Mais, cela ne s’est pas produit du jour au lendemain. Une analyse du Centre de données et d’analyse économiques (CEDA), basée sur la série chronologique mensuelle CMIE de l’emploi par industrie, montre que l’emploi dans le secteur manufacturier au cours de l’exercice 21 était près de la moitié de ce qu’il était il y a cinq ans. Pas flatteur d’autant plus que Make in India, lancé en grande pompe, était censé avoir changé la face de la fabrication. Non seulement la part de l’industrie manufacturière est tombée à moins de 16% – le gouvernement Narendra Modi avait déclaré qu’elle la porterait à 25% d’ici 2022 – l’emploi dans le secteur a également chuté. De toute apparence, l’exercice 22 pourrait être pire que l’exercice 21 lorsque le taux de chômage moyen a atteint 8,8 %. Premièrement, le secteur des services, un gros employeur, a mis du temps à se redresser. De plus, le secteur informel, qui représente environ 45 % du PIB et représente 80 % des emplois et qui dépend essentiellement des transactions en espèces, est en ruine. Un autre secteur qui fournit des emplois en grand nombre, les exportations, s’est mal comporté sous le régime Modi, après s’être contracté pendant quatre des sept années. Le secteur informel languissant après la pandémie et le secteur organisé supprimant des emplois, le taux de chômage a grimpé à 14,5% dans la semaine du 16 mai et à 14,7 dans la semaine du 23 mai, selon les données du CMIE. Au dernier décompte, la perte cumulée d’emplois salariés, depuis la pandémie, était de 12,6 millions dans les zones urbaines et rurales ; en avril 2021, ils n’étaient que 73,3 millions.
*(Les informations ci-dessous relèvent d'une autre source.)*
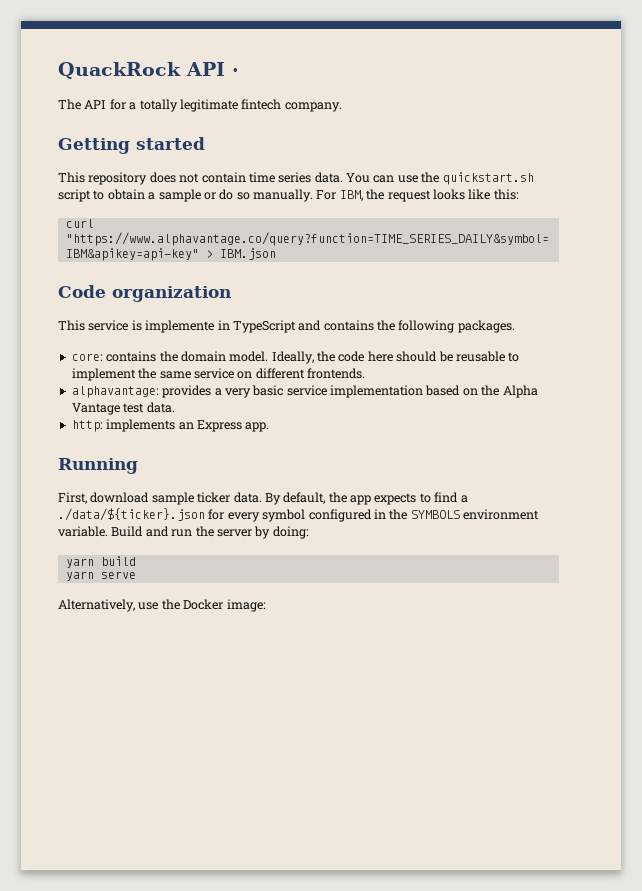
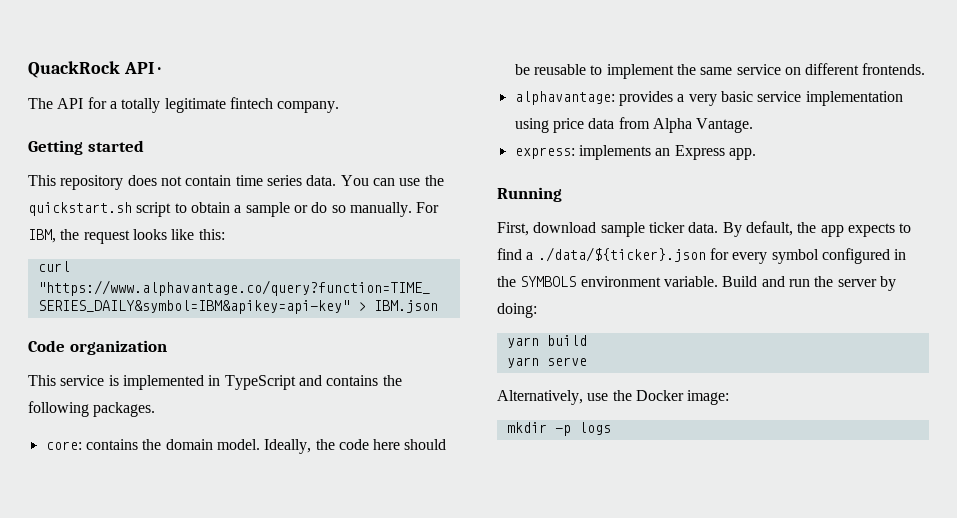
[145,320,215,333] implemente -> [122,375,204,390] implemented
[425,385,538,398] [71,402,175,415] [71,420,103,432] based on the Alpha Vantage test data. // http: -> [514,117,754,133] [514,147,575,159] using price data from Alpha Vantage. // express:
(266, 605) none -> [506,422,611,436] // mkdir -p logs

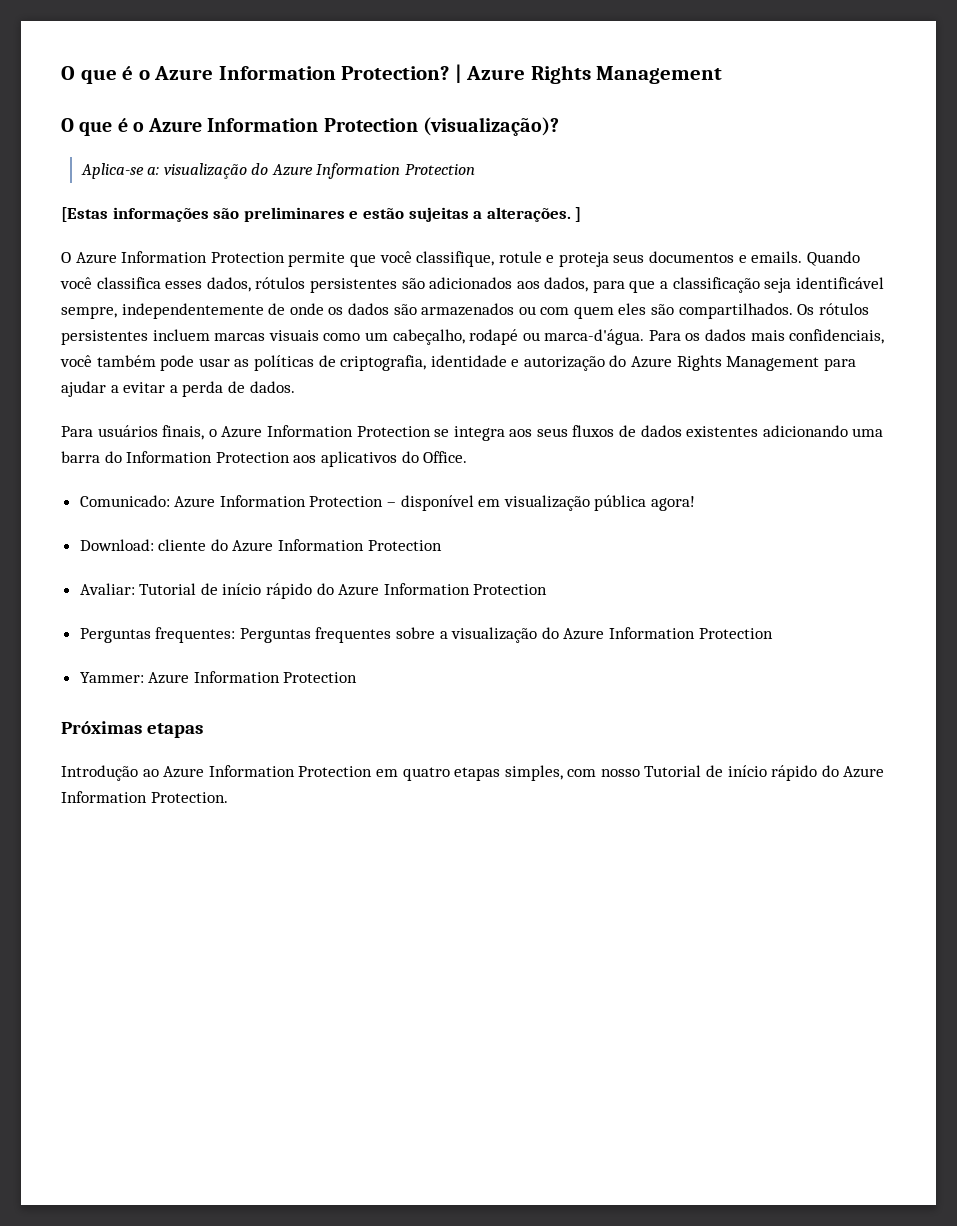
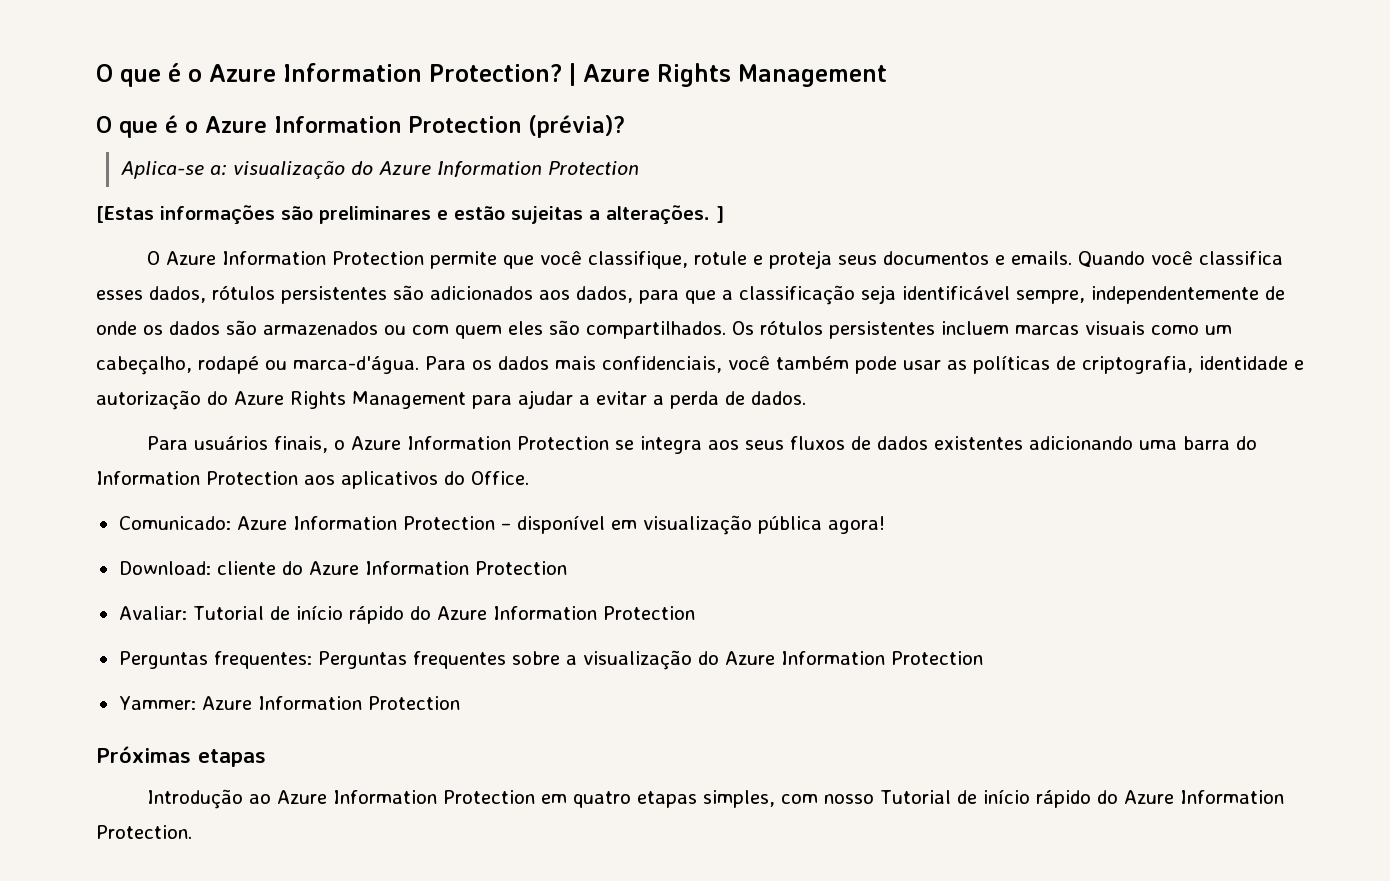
[422,117,559,136] (visualização)? -> [528,115,625,138] (prévia)?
Il est essentiel de lutter contre le chômage, car les revenus et les emplois déterminent les dépenses de consommation, qui à leur tour stimulent les entreprises. Jusqu’à présent dans cet exercice, peu de dépenses directes ont été ciblées sur les sections vulnérables, mais si le soutien de la masse salariale n’est pas possible, le programme de prêt garanti de Rs 3-lakh-crore—ECLGS—pour les MPME devrait être complété. De plus, les allocations pour MGNREGA peuvent certainement être augmentées pour répondre à la demande croissante.

Alors que les recettes fiscales pour l’exercice 22 seraient probablement en deçà des estimations, les collectes d’impôts directs devraient rester solides car le secteur des entreprises organisées se porte extrêmement bien ; dans ce cadre, des segments tels que les services financiers, l’informatique et le commerce électronique qui ont une main-d’œuvre nombreuse et bien rémunérée, ainsi que le secteur public, maintiendront un bon recouvrement de l’impôt sur le revenu.

Alors que le gouvernement doit être attentif au fisc, le dépassement du budget dans des moments comme ceux-ci ne nuira pas à la crédibilité de la nation. Comme de nombreux économistes l’ont souligné, si la confiance et la demande des consommateurs ne sont pas rétablies rapidement, l’économie risque de s’enfoncer plus profondément. Et l’accent doit être mis sur les emplois, pas sur la taille de l’économie.